BEGIN Information
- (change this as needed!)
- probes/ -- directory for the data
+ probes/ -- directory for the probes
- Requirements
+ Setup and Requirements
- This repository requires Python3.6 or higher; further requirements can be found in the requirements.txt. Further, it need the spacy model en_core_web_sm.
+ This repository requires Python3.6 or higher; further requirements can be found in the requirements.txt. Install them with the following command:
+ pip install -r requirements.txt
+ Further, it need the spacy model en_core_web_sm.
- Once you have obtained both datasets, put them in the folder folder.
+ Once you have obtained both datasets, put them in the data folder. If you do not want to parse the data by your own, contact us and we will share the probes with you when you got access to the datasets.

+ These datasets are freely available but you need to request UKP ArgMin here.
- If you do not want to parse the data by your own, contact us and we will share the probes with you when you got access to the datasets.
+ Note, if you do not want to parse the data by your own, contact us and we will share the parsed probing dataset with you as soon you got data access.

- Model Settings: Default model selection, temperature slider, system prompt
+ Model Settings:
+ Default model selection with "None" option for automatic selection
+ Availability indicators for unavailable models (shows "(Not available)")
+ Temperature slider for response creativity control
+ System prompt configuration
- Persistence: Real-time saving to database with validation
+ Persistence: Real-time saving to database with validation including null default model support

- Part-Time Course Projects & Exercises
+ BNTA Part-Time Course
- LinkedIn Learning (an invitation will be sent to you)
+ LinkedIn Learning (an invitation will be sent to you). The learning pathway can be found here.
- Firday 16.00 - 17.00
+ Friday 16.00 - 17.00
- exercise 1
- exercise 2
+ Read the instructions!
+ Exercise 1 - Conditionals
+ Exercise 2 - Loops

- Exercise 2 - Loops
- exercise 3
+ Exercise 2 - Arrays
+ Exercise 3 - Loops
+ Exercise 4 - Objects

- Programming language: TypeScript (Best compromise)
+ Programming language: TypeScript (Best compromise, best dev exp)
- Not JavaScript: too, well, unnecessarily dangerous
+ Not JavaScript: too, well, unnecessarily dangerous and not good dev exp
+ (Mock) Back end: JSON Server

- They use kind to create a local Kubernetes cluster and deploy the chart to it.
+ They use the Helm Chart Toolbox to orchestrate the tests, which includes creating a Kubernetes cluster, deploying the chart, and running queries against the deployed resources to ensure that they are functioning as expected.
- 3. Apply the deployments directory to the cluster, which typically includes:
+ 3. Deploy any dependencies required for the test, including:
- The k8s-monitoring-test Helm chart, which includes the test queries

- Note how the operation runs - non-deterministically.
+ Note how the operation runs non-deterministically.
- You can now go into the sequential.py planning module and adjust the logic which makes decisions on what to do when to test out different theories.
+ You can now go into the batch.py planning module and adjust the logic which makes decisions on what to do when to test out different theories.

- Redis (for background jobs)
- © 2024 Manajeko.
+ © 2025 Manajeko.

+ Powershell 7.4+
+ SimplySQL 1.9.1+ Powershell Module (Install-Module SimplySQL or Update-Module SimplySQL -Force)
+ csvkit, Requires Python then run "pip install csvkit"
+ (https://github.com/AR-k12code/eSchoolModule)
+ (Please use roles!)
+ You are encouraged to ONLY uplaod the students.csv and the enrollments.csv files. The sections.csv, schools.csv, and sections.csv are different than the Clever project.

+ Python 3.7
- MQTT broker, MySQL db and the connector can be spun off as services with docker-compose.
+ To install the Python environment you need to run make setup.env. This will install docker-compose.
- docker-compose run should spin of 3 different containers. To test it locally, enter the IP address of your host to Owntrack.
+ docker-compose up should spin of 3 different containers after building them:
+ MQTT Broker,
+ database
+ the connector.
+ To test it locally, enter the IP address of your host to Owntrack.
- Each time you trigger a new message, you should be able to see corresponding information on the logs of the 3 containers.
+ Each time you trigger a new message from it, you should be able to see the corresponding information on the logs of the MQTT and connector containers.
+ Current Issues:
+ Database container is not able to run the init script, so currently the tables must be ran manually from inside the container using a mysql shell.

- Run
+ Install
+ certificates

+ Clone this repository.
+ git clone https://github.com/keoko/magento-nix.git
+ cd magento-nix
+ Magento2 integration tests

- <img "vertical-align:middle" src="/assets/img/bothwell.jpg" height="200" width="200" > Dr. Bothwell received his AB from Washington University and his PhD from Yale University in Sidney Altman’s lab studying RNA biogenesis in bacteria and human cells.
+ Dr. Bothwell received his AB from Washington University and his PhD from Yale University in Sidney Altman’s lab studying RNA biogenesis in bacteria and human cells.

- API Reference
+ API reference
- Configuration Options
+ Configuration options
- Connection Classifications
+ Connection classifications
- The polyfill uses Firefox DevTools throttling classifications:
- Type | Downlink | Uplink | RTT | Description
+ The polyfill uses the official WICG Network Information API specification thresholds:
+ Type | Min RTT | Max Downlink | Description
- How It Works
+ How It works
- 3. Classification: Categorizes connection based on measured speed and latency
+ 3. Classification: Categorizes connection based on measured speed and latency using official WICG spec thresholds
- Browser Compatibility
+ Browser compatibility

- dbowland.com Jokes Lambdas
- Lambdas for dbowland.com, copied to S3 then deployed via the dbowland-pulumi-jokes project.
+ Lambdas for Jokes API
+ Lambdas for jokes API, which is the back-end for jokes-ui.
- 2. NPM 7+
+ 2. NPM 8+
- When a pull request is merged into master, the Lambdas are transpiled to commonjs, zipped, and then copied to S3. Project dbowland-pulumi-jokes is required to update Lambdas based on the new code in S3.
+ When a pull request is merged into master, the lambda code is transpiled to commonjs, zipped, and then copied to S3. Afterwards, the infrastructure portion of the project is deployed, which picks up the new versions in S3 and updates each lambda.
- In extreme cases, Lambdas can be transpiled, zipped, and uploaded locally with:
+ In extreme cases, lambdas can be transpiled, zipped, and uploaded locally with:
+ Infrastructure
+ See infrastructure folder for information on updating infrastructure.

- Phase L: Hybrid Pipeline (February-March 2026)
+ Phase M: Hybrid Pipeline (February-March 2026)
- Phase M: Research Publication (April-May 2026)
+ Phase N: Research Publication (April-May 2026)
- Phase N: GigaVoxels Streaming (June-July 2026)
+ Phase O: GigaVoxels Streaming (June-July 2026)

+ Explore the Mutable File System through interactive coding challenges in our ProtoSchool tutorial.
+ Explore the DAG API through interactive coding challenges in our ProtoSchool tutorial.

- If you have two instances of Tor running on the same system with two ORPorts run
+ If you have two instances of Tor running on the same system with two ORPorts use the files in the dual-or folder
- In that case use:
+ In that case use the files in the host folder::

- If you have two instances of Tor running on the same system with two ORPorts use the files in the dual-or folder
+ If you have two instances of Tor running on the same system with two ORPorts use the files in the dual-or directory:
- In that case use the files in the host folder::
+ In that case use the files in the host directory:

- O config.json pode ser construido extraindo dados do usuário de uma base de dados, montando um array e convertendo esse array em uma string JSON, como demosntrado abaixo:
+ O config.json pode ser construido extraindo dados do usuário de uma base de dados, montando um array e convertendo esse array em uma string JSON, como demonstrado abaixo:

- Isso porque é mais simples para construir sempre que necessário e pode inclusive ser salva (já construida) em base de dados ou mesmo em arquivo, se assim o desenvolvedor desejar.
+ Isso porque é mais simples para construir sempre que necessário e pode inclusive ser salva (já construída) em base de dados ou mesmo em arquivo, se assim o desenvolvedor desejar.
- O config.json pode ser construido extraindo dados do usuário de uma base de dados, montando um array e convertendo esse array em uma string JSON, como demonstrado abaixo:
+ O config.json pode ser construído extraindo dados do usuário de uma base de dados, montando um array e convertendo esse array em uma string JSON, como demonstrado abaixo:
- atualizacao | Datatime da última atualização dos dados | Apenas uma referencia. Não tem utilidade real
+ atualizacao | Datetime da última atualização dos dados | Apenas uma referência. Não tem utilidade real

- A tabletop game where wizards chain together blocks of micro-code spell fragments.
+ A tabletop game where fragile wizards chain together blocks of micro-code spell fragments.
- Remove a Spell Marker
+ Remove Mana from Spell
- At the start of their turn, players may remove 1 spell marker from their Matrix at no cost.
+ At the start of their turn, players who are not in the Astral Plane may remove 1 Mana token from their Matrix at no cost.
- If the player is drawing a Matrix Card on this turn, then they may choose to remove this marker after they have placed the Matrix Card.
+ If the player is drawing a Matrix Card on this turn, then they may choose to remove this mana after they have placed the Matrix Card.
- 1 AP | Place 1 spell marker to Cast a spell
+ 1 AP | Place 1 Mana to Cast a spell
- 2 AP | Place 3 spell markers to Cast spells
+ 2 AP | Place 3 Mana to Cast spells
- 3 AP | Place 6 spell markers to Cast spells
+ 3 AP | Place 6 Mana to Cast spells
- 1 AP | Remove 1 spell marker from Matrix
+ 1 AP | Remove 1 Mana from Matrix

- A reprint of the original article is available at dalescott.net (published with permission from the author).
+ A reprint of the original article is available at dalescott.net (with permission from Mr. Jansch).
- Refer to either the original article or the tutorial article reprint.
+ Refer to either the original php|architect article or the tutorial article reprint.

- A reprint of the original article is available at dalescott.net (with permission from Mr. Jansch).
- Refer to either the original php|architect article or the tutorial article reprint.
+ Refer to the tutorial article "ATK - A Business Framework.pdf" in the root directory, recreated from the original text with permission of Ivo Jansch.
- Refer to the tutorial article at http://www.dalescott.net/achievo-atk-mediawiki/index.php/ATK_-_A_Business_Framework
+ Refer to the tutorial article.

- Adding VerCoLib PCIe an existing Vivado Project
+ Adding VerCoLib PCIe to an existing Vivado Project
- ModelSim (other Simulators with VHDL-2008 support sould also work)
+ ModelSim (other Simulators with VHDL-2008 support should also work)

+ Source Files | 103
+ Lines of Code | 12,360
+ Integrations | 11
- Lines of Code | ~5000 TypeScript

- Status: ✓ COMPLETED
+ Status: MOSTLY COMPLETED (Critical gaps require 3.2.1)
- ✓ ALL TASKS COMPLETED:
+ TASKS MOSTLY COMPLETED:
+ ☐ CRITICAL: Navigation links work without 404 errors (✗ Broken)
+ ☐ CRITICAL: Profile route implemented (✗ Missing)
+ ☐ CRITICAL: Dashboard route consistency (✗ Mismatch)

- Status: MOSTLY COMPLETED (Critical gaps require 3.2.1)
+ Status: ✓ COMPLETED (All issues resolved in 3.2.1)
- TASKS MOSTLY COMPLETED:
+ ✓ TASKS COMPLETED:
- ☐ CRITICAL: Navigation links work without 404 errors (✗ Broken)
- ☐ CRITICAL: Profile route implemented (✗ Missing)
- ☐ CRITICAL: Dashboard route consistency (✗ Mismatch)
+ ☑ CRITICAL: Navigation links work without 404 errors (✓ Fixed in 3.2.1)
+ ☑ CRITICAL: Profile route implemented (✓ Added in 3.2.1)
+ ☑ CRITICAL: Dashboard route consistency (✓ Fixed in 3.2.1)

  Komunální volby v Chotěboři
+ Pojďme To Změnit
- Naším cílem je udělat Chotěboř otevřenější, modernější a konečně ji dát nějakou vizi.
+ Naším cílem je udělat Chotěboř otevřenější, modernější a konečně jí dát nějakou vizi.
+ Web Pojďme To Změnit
END Information
_Problem to work on:_ Look over the data above and show each line that contains "placed".

_Answer for the task:_
- If the player is drawing a Matrix Card on this turn, then they may choose to remove this marker after they have placed the Matrix Card.
+ If the player is drawing a Matrix Card on this turn, then they may choose to remove this mana after they have placed the Matrix Card.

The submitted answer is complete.